The division has since been renamed Provepep and has announced this week that it has successfully chemically synthesized a bioactive homodimer form of IL-10, an anti-inflammatory cytokine, paving the way for chemical synthesis as an alternative to recombinant technology.
“Multiple interests can rise from the chemical synthesis of polypeptides and proteins,” Jean-Pierre Salles, the firm’s CSO told in-Pharmatechnologist. “Sequences can be chemically modified with the insertion of unnatural amino acids – for instance D amino acid. Such possibilities can provide new characteristics to proteins.”
Benefits of chemically synthesizing these products rather than using cell-lines include greater access to purer products and the ability to generate reproducible results, but the major bonus is the cost saving potential, Salles said.

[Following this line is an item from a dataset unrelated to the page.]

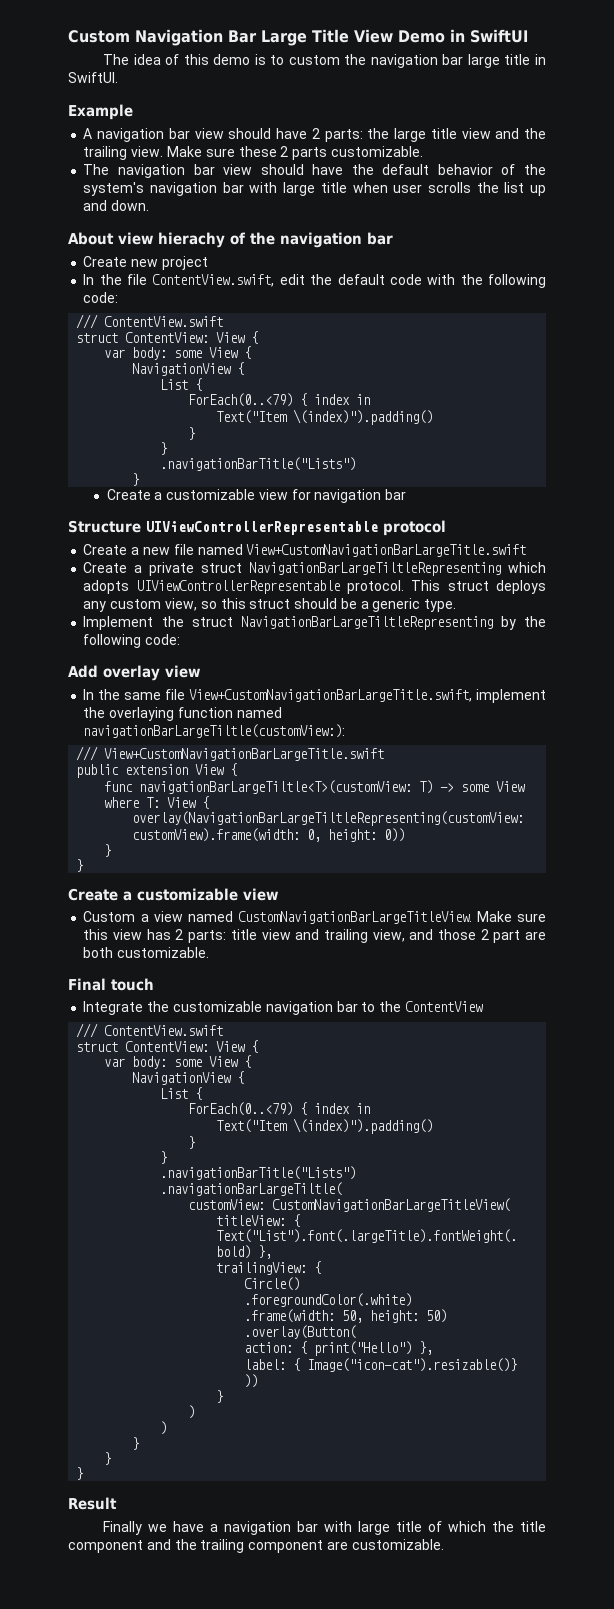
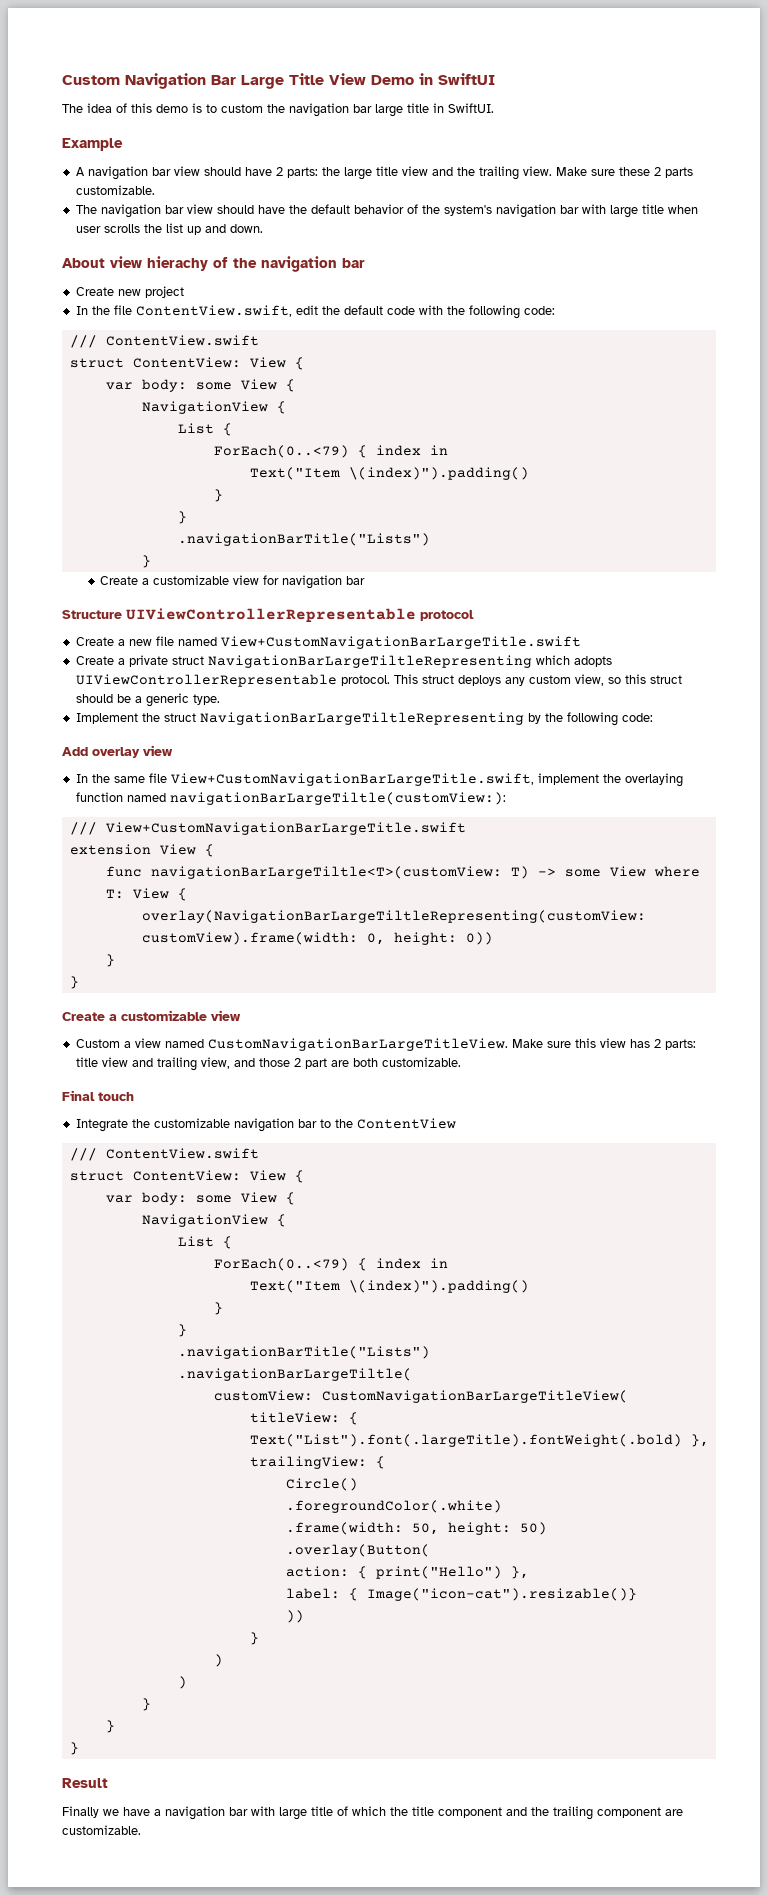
[76,764,120,778] public -> (466, 828) none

“Investment costs can be reduced by up to 90% compared to bioproduction. It takes between 100 and 200 million US Dollars to implement a biomanufacturing facility, whereas a chemical unit costs between 15 and 20 million dollars.”
This is because direct production costs in bioproduction are very much influenced by the downstream process, he said, specifically the isolation and purification steps.
“In the case of chemical synthesis, these are significantly simplified.” Furthermore, “chemical synthesis does not have the same constraints as bioproduction in terms of viral safety.”
The firm achieved the synthesis of IL-10 using its SEA ligation platform: a native chemical ligation which joins a bis(2-sulfanylethyl)amino peptide with a cysteinyl or hoocysteinyl peptide, giving access to proteins.
The SEA technology currently applies to non-glycosylated proteins with length ranging from 150 to 350 mer.